Effective July 4, 2011 prices for generic drugs (existing and new) will be further reduced to 40 percent of the cost of the brand drug. Generic prices will be further reduced to 35 percent of the cost of the brand drug on April 2, 2012.
Provincial Generic Drug Pricing (Ontario, Nova Scotia and Quebec)
Nova Scotia (Background): In the fall of 2010, Nova Scotia announced plans to implement generic drug reforms and extended an invitation to stakeholders to participate in discussions.
What is happening now
On Monday April 11, 2011 the province of Nova Scotia announced new legislation which will allow residents of Nova Scotia covered by Pharmacare to pay lower prices for most generic drugs.
Effective July 1, 2011 a 45 percent cap will be set on the price of generic drugs, based on the price of the brand drug under Pharmacare. Further caps will be phased in over one year. (Effective January 1, 2012, the cap will move to 40 percent and on July 1, 2012 the cap will reduce to 35 percent.)

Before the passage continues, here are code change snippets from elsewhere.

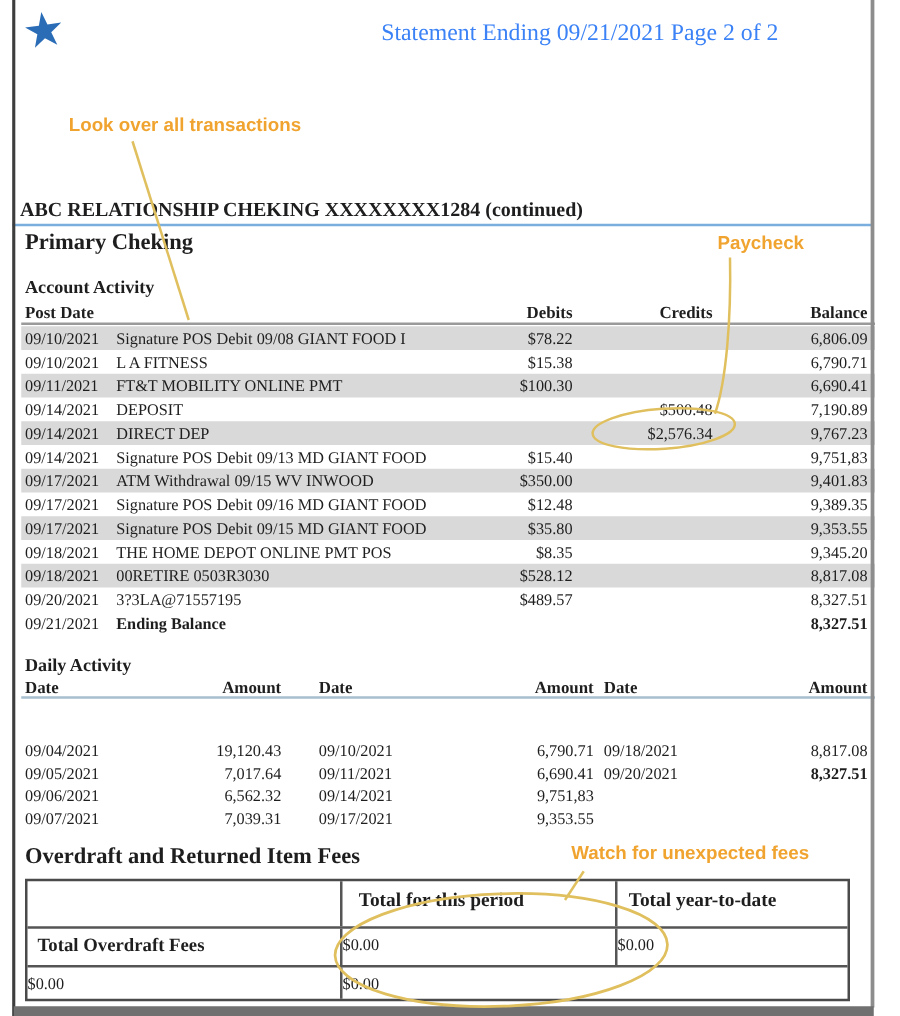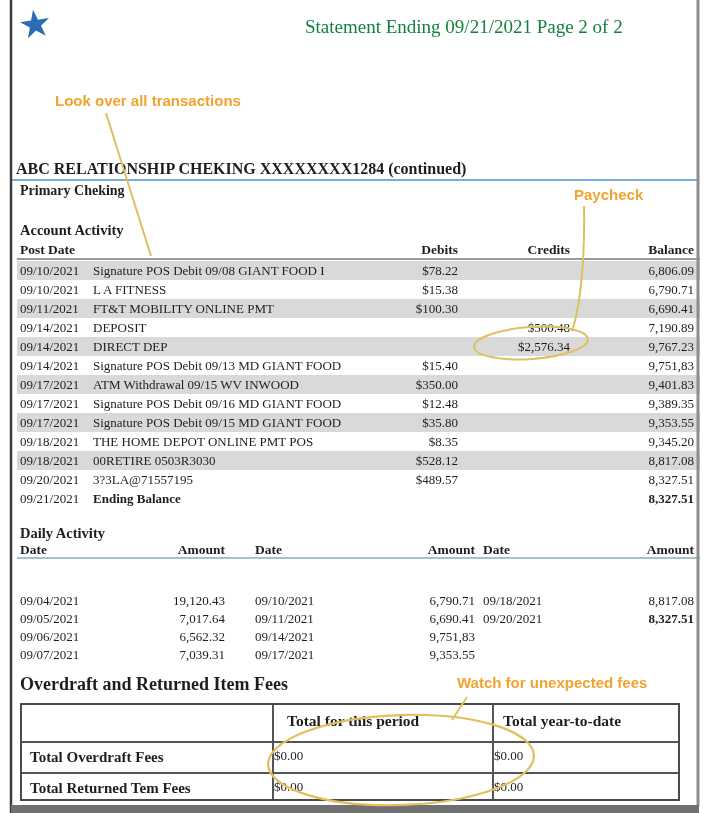--- a/index.html
+++ b/index.html
@@ -21,7 +21,7 @@
         color:var(--brand-blue);transform:rotate(-8deg);line-height:48px;}
   .bank-name{left:64px;top:3px;font-size:36px;font-weight:bold;color:var(--brand-blue);
         letter-spacing:4px;}
-  .stmt-line{left:305px;top:16px;font-size:19px;color:#15803d;}
+  .stmt-line{left:305px;top:16px;font-size:19px;color:#3b82f6;}
   
   .note{font-family:"Liberation Sans","DejaVu Sans",sans-serif;font-weight:bold;
         font-size:15px;color:var(--annotation-orange);}

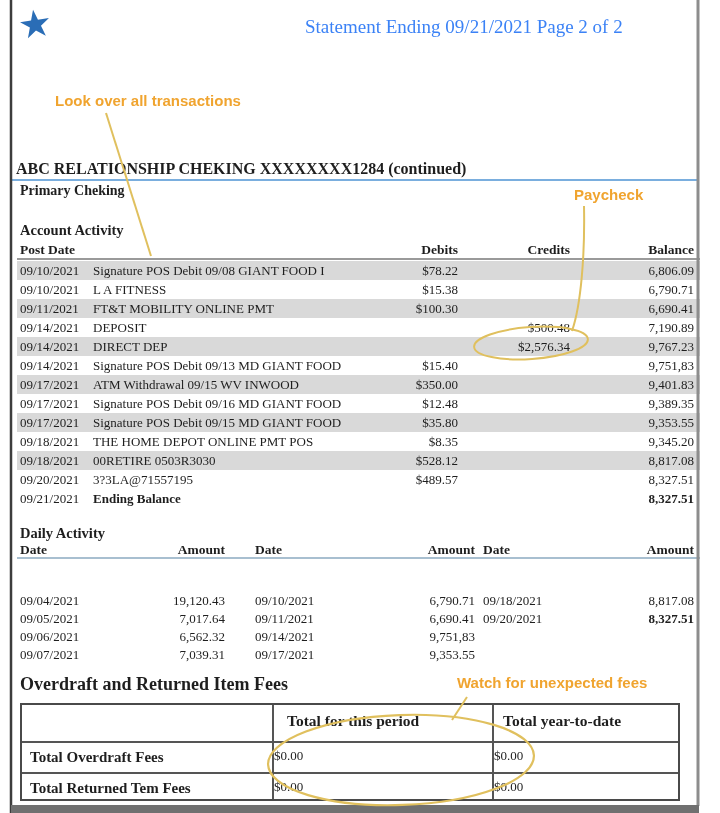--- a/index.html
+++ b/index.html
@@ -31,7 +31,7 @@
   
   .acct-title{left:16px;top:160px;font-size:16px;font-weight:bold;}
   .rule-blue{left:10px;top:179px;width:689px;height:2px;background:var(--divider-blue);}
-  .acct-sub{left:20px;top:183px;font-size:14px;font-weight:bold;}
+  .acct-sub{left:20px;top:183px;font-size:18px;font-weight:bold;}
   .aa-heading{left:20px;top:222px;font-size:14.5px;font-weight:bold;}
   
   .aa-col{top:242px;font-size:13.5px;font-weight:bold;}

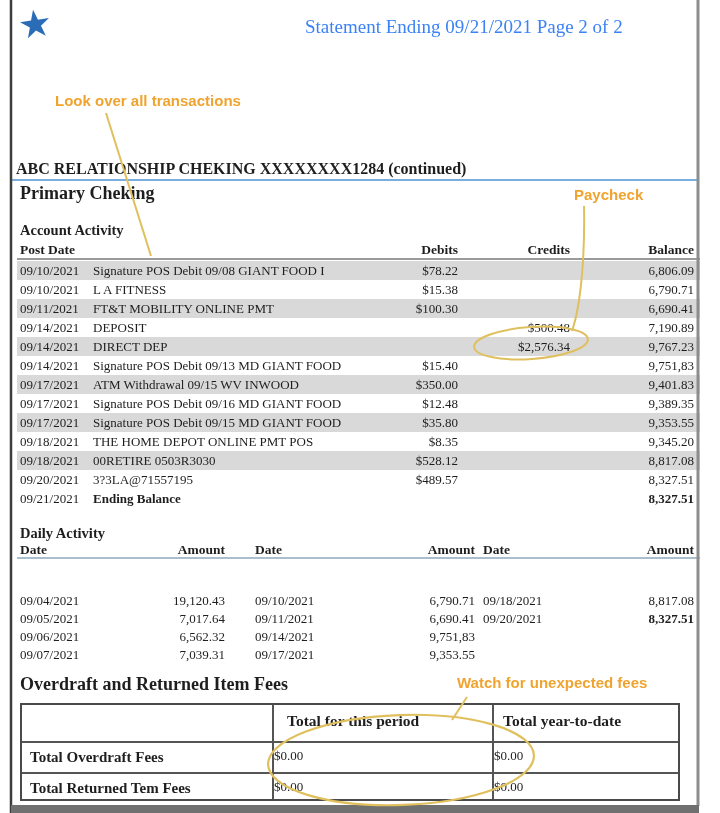--- a/index.html
+++ b/index.html
@@ -283,7 +283,6 @@
       </div>
 
       <div class="fees-row">
-        <div class="fees-cell fees-label">Total Returned Tem Fees</div>
         <div class="fees-cell fees-val c2">$0.00</div>
         <div class="fees-cell fees-val c3">$0.00</div>
       </div>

Ontario (Background): In July 2010, the province enacted legislation to reduce the amount paid by both the public and private sector for generic drugs listed on the province formulary. For the Ontario Drug Benefit (ODB) Program, the generic prices were reduced from 50 percent of the cost of the brand drug to 25 percent of the brand drug. For private plans, the generic prices, previously unregulated, were regulated to 50 percent of the cost of the brand drug.
Effective April 1, 2011 generic prices for private plans were reduced from 50 percent of the cost of the brand drug to 35 percent. Generic pricing for private plans will be further reduced from 35 percent of the cost of the brand drug to 25 percent of the cost of the brand drug on April 1, 2012.

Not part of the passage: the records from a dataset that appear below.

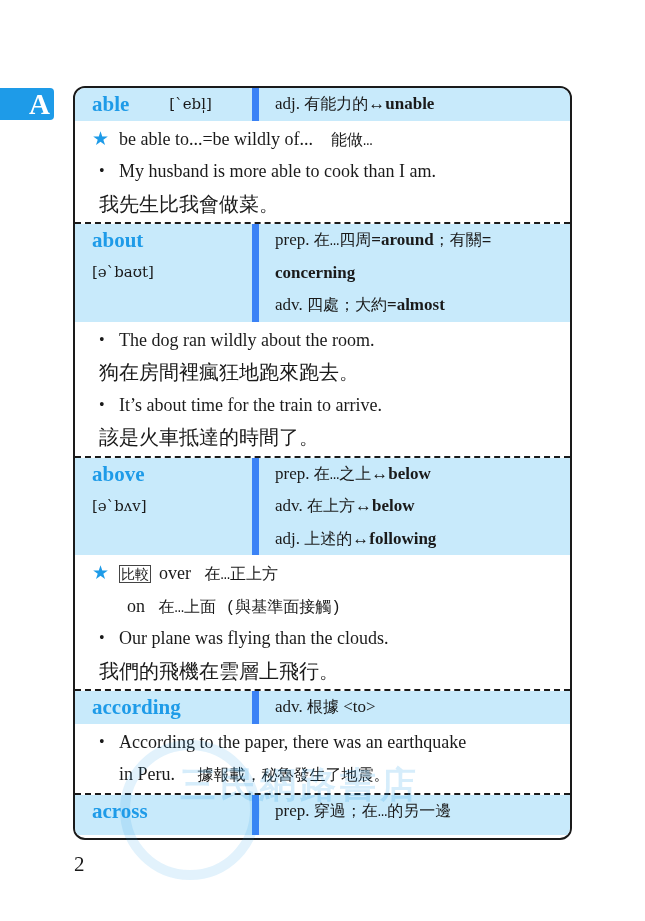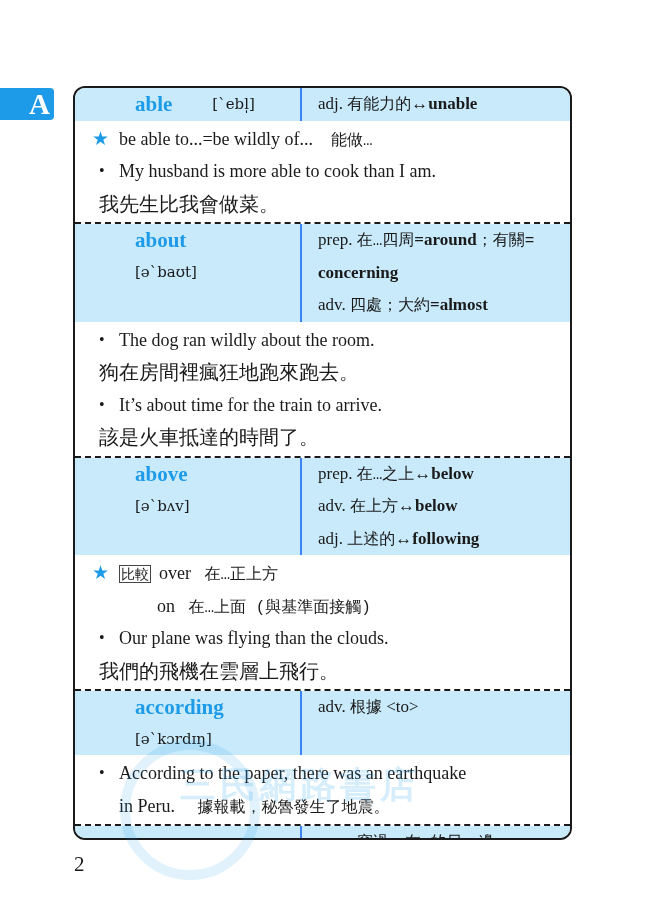--- a/index.html
+++ b/index.html
@@ -21,7 +21,7 @@
   .head {
     background: #c8eafb; display: flex; position: relative;
   }
-  .head .lcol { width: 184px; border-right: 2px solid #3b82f6; box-sizing: border-box; padding-left: 17px; margin-left: 43px; }
+  .head .lcol { width: 184px; border-right: 7px solid #3b82f6; box-sizing: border-box; padding-left: 17px; }
   .head .rcol { flex: 1; padding-left: 16px; }
   .word { color: #1e9be8; font-weight: bold; font-size: 21px; line-height: 32px; height: 32px; }
   .phon { font-size: 17px; line-height: 32px; height: 32px; font-family: "DejaVu Serif", serif; font-size: 15px; }

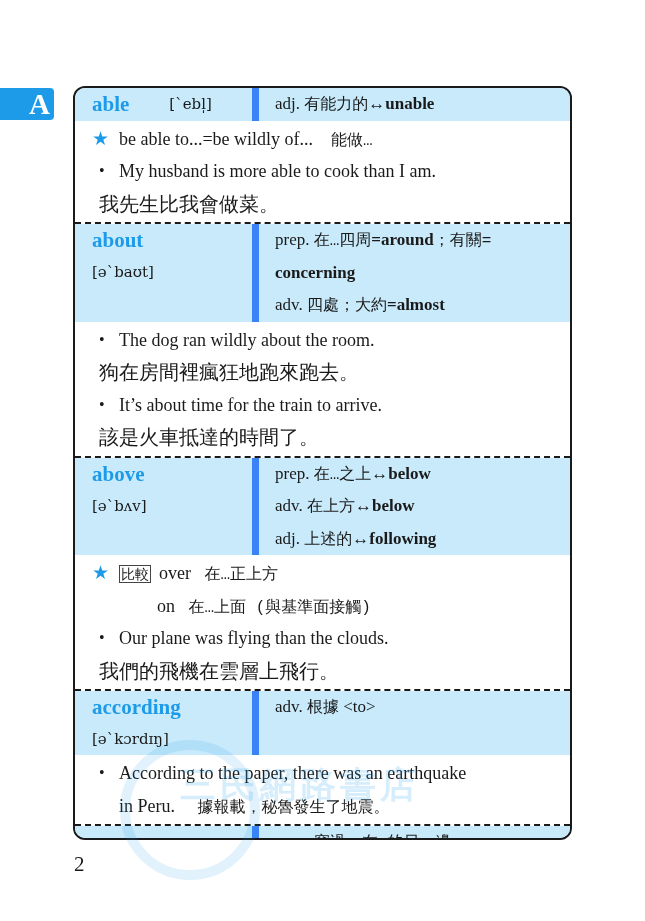--- a/index.html
+++ b/index.html
@@ -129,7 +129,7 @@
       <span class="star">★</span>
       <span class="box">比較</span><span>over</span>&nbsp;&nbsp;&nbsp;<span class="cjk">在…正上方</span>
     </div>
-    <div class="line" style="padding-left:82px;">
+    <div class="line" style="padding-left:52px;">
       <span>on</span>&nbsp;&nbsp;&nbsp;<span class="cjk">在…上面 (與基準面接觸)</span>
     </div>
     <div class="line ex">

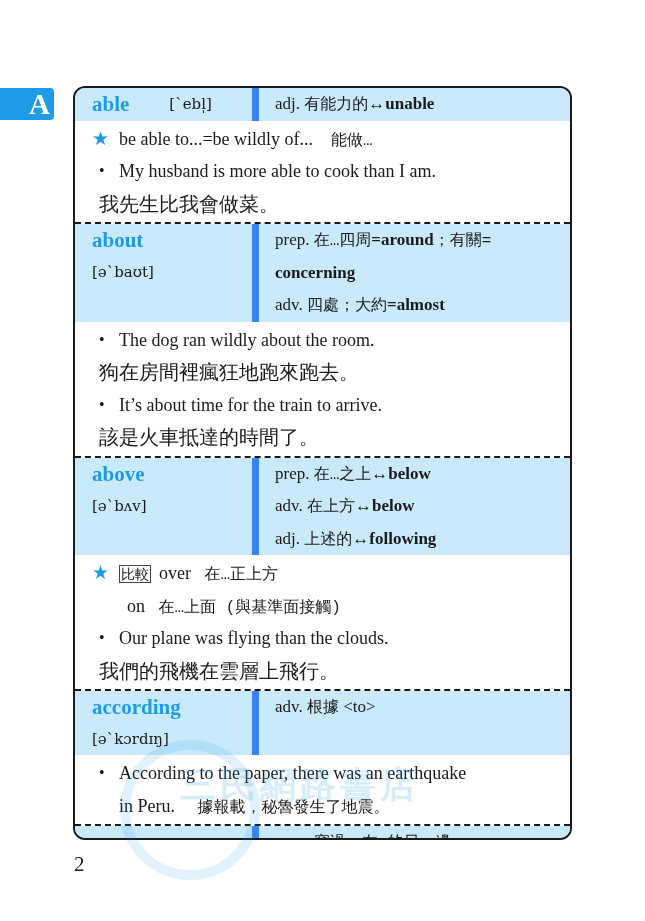--- a/index.html
+++ b/index.html
@@ -143,7 +143,6 @@
   <div class="head">
     <div class="lcol">
       <div class="word">according</div>
-      <div class="phon">[əˋkɔrdɪŋ]</div>
     </div>
     <div class="rcol">
       <div class="def">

Quebec (Background): In November 2010, Quebec announced that the Province would reduce the allowable amount for generic drugs on the provincial formulary to 25 percent of the cost of the brand drug. At that time, generics were reduced from 54 percent to 37.5 percent of the cost of the brand drug.
Effective in April 2011 prices for generics were reduced to 30 percent of the cost of the brand drug. Prices for generics will be reduced to 35 percent of the cost of the brand drug effective in April 2012.
Recently Announced Regulatory Changes Regarding Eye Care (Ontario and Alberta)
Ontario approves regulation that allows optometrists to prescribe medications for eye-related conditions:
On April 6, 2011 the Ontario government approved regulation allowing optometrists in Ontario to prescribe medications for their patients. The change is designed to alleviate wait times on emergency rooms and clinics for patients with eye-related problems. Optometrists in Ontario will now be able to prescribe medication to treat eye diseases/conditions including: bacterial and viral eye infections; red eye due to contact lens wear; eyelid infection and inflammation; inflammation of the eye; eye pain; allergies affecting the eyes; superficial foreign bodies; and glaucoma.
Alberta will extend coverage for medically necessary eye care to all Albertans – regardless of age:
On March 31, 2011 Alberta Health and Wellness reached a new three year agreement with the Alberta Association of Optometrists to provide publically funded services. Under this new agreement, starting October 1, 2011, all Albertans, regardless of their age, who require an optometrist for certain medically required, eye related services, will now be covered under their provincial plan.
The Leslie Group will monitor the impact if any these changes will have on our clients’ group insurance programs.